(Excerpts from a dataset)
◇ ◇ ◇
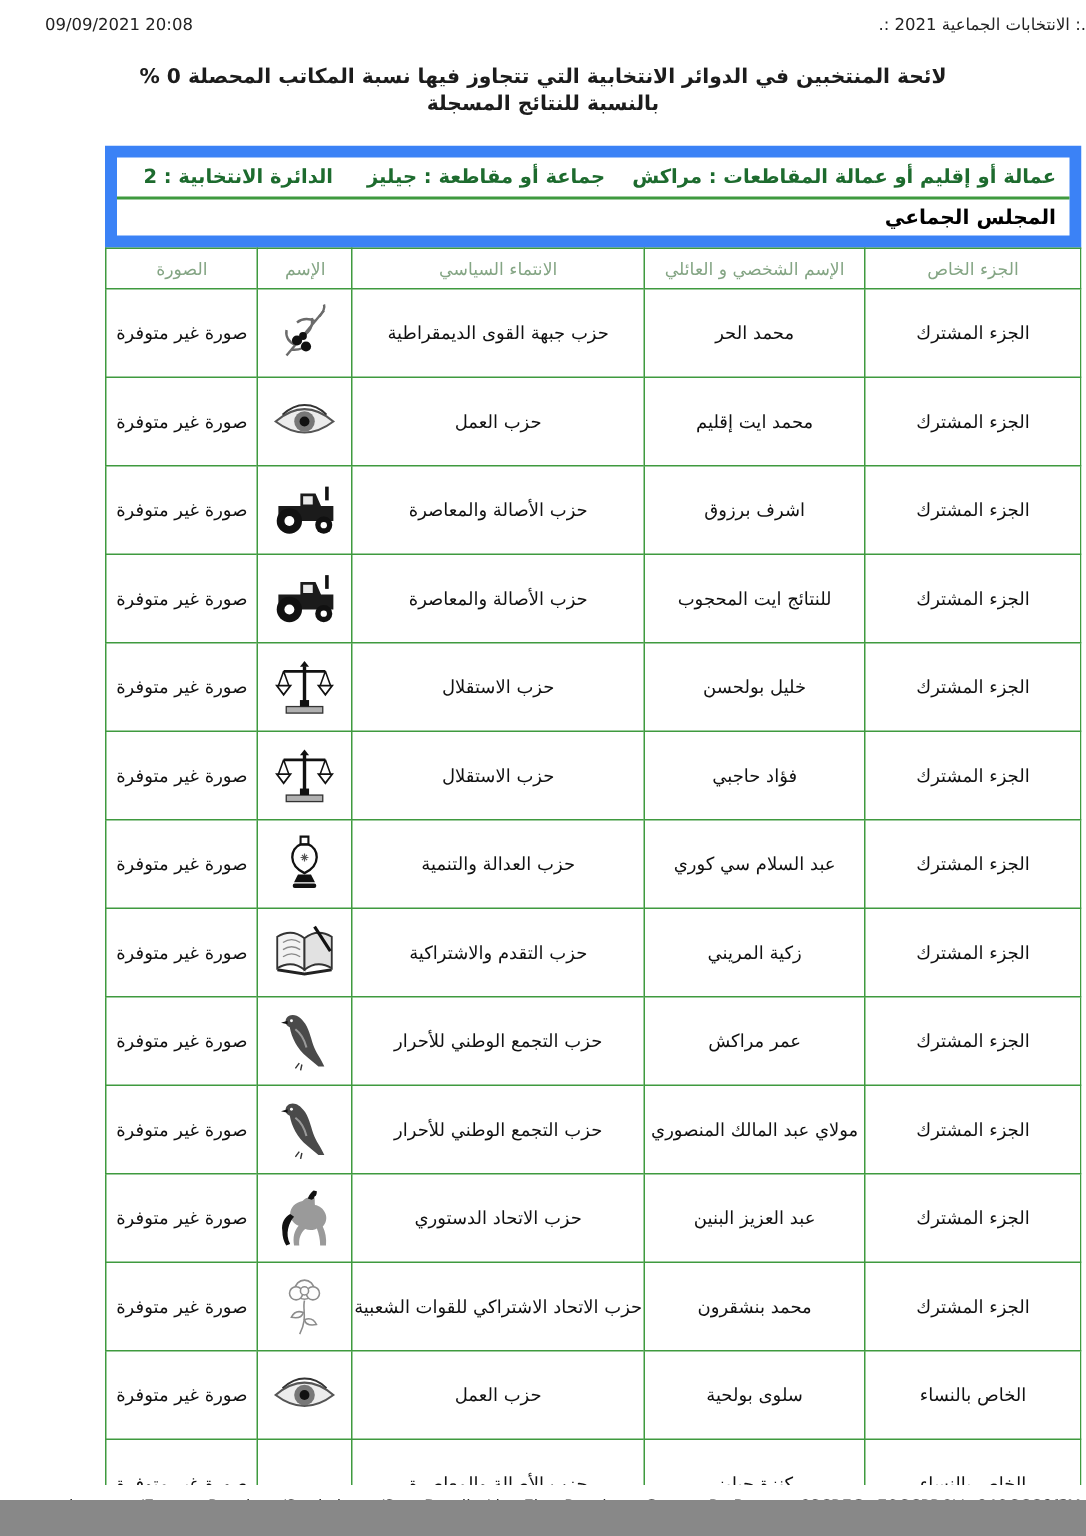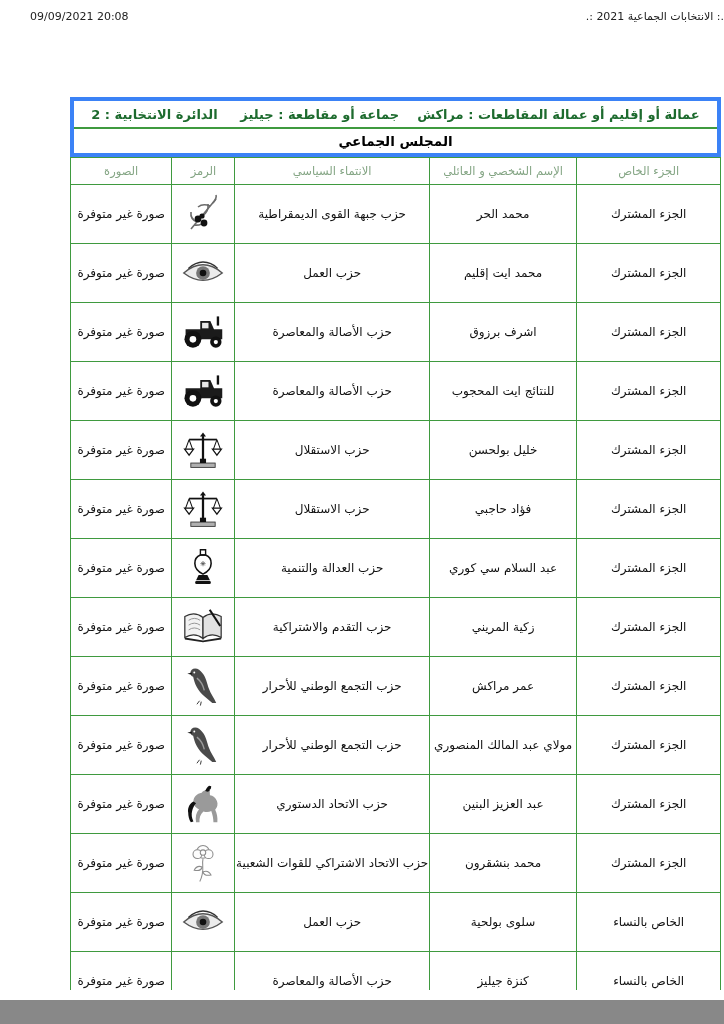--- a/index.html
+++ b/index.html
@@ -156,6 +156,10 @@
   <div class="meta-datetime">09/09/2021 20:08</div>
   <div class="meta-doctitle">.: الانتخابات الجماعية 2021 :.</div>
 
+  <div class="report-title">
+    <div>لائحة المنتخبين في الدوائر الانتخابية التي تتجاوز فيها نسبة المكاتب المحصلة 0 %</div>
+    <div>بالنسبة للنتائج المسجلة</div>
+  </div>
 
   <div class="clipper">
     <div class="info-box">

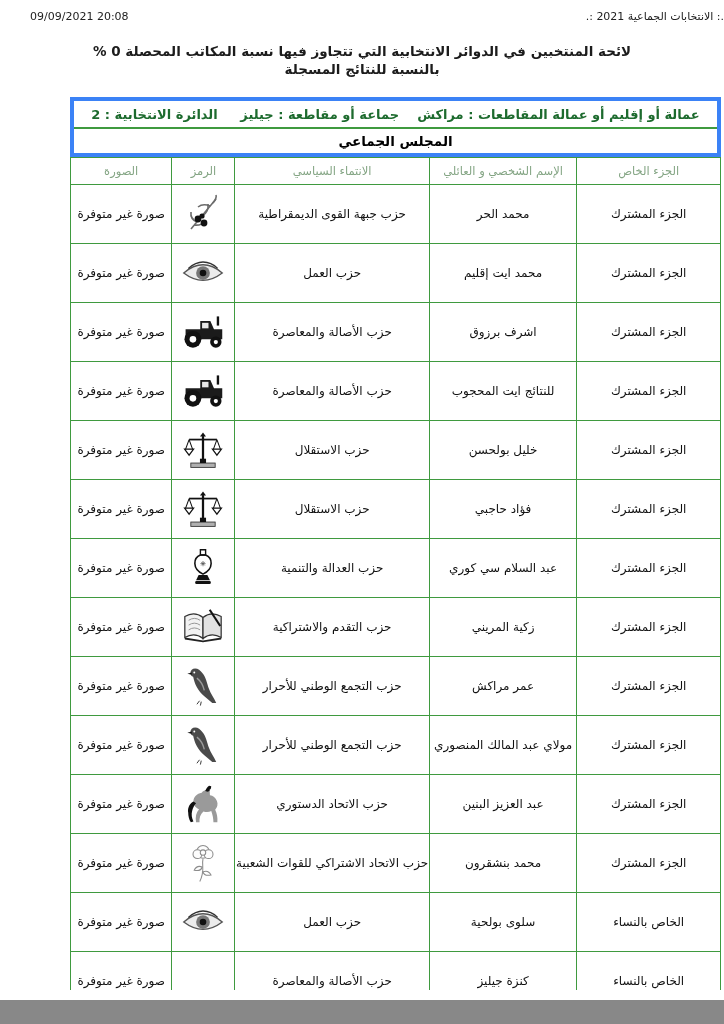--- a/index.html
+++ b/index.html
@@ -29,7 +29,7 @@
     overflow:hidden;
   }
   .info-box {
-    border:4px solid #3b82f6; direction:rtl;text-align:center;
+    border:8px solid #3b82f6; direction:rtl;
   }
   .info-line {
     padding:5px 9px 4px; font-size:13px; font-weight:bold; color:#1d6b2e;

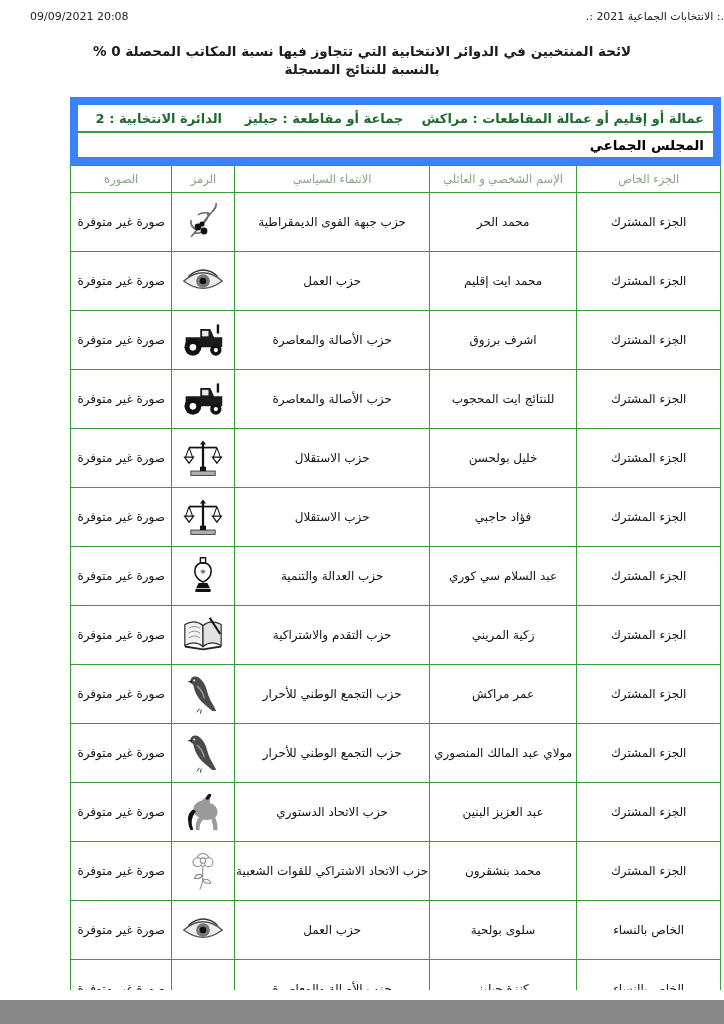--- a/index.html
+++ b/index.html
@@ -180,7 +180,7 @@
           <th>الجزء الخاص</th>
           <th>الإسم الشخصي و العائلي</th>
           <th>الانتماء السياسي</th>
-          <th>الرمز</th>
+          <th>الإسم</th>
           <th>الصورة</th>
         </tr>
       </thead>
◇ ◇ ◇
• [Work to complete]:
Search the entries for the word "border". Copy every line where it occurs.

• [Written reply]:
-    border:4px solid #3b82f6; direction:rtl;text-align:center;
+    border:8px solid #3b82f6; direction:rtl;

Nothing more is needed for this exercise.